Subject: Re: POSIX.4 real-time extensions?
To: glen mccready <gkm@petting-zoo.net>
From: Thor Lancelot Simon <tls@rek.tjls.com>
List: tech-kern
Date: 07/06/2001 20:29:54
On Fri, Jul 06, 2001 at 04:08:42PM -0700, glen mccready wrote:
> 
> http://citeseer.nj.nec.com/rd/94786292%2C9849%2C1%2C0%2CDownload/http%253A%252F%252Fwww-cse.ucsd.edu/groups/csl/pubs/conf/usenix93.ps
> 
> for anybody interested.  i'm not sure this qualifies as the "right" way to
> do aio, but it would certainly help the case of accessing a raw disk... it
> doesn't really touch upon dealing with a filesystem, and it only briefly
> touches upon joining two udp sockets, but makes no mention of tcp.  ubc
> also makes this a tougher proposition since the pages just get faulted in
> rather than brought in via bread() or breadn()...
> 
> is that the paper you were thinking of, thor?

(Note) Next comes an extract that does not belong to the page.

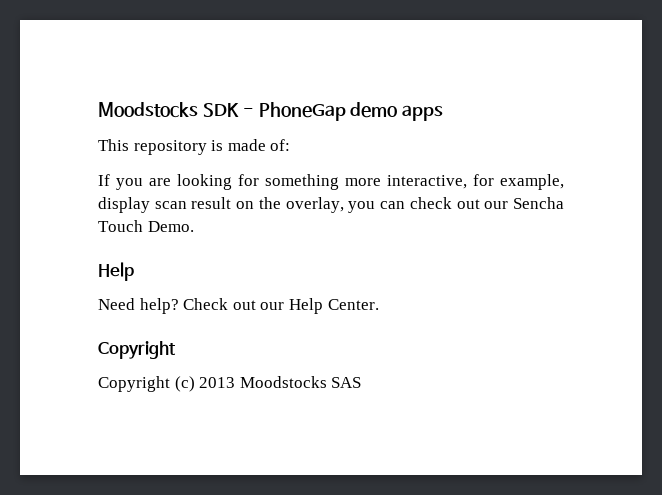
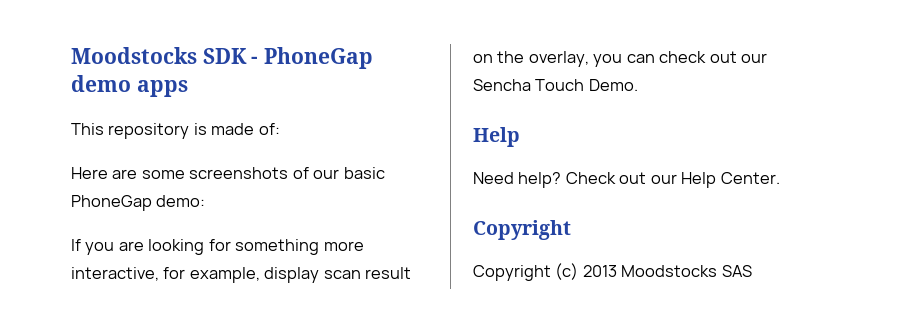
(291, 145) none -> [71,167,385,179] [71,195,206,211] // Here are some screenshots of our basic PhoneGap demo:

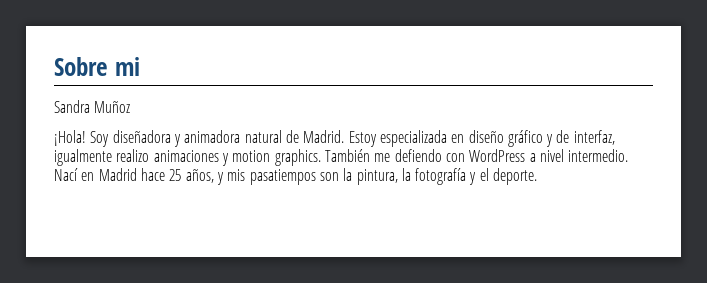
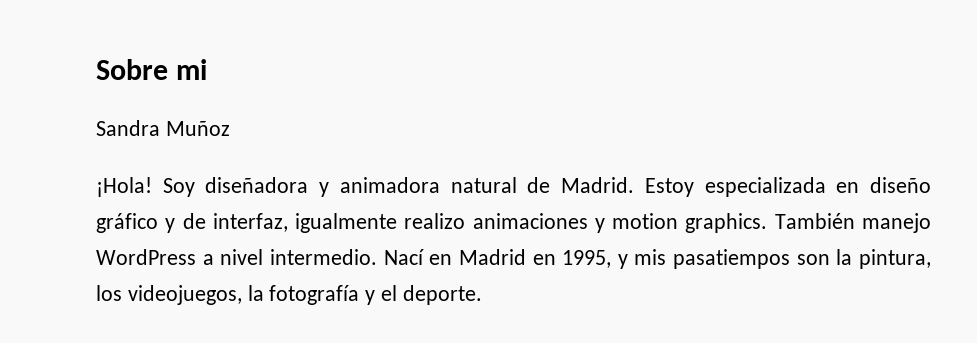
[374,149,465,162] me defiendo con -> [861,213,931,233] manejo
[140,168,214,183] hace 25 años, -> [532,250,612,268] en 1995,
(398, 177) none -> [96,285,242,305] los videojuegos,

Yeah, that's the right paper.  I was referring more to the design goals
and interface than the implementation, which appears to be unavailable
anyway (I inquired of Fall at one point about diffs against the Ultrix
source code, which I had available to me at the time, intending to do a
"pseudocode sanitization" like the Ganger softdep document, but got no 
response).

Actually, the implementation described by the paper does file-to-file
(within the filesystem), file-to-socket, and socket-to-device (actually,
only framebuffer devices, which is a bit of a lose, but...).

While clearly this doesn't provide the same functionality as SystemV/POSIX
aio, the functionality it *does* provide can solve many of the same problems,
and in a lot of cases more efficiently (by avoiding unnecessary copies into
userspace).  It also more elegantly addresses a whole different class of
problem, the "let me get this data onto the network and forget about it" so
much in demand for webservice.

With intelligent I/O adapters like I2O devices, network cards that have
full or partial IP stacks on them and can DMA directly to other PCI devices,
or even the full-blown channels of a mainframe-type architecture, this kind
of interface could avoid a very large amount of work for the CPU.

-- 
Thor Lancelot Simon	                                      tls@rek.tjls.com
    And now he couldn't remember when this passion had flown, leaving him so
  foolish and bewildered and astray: can any man?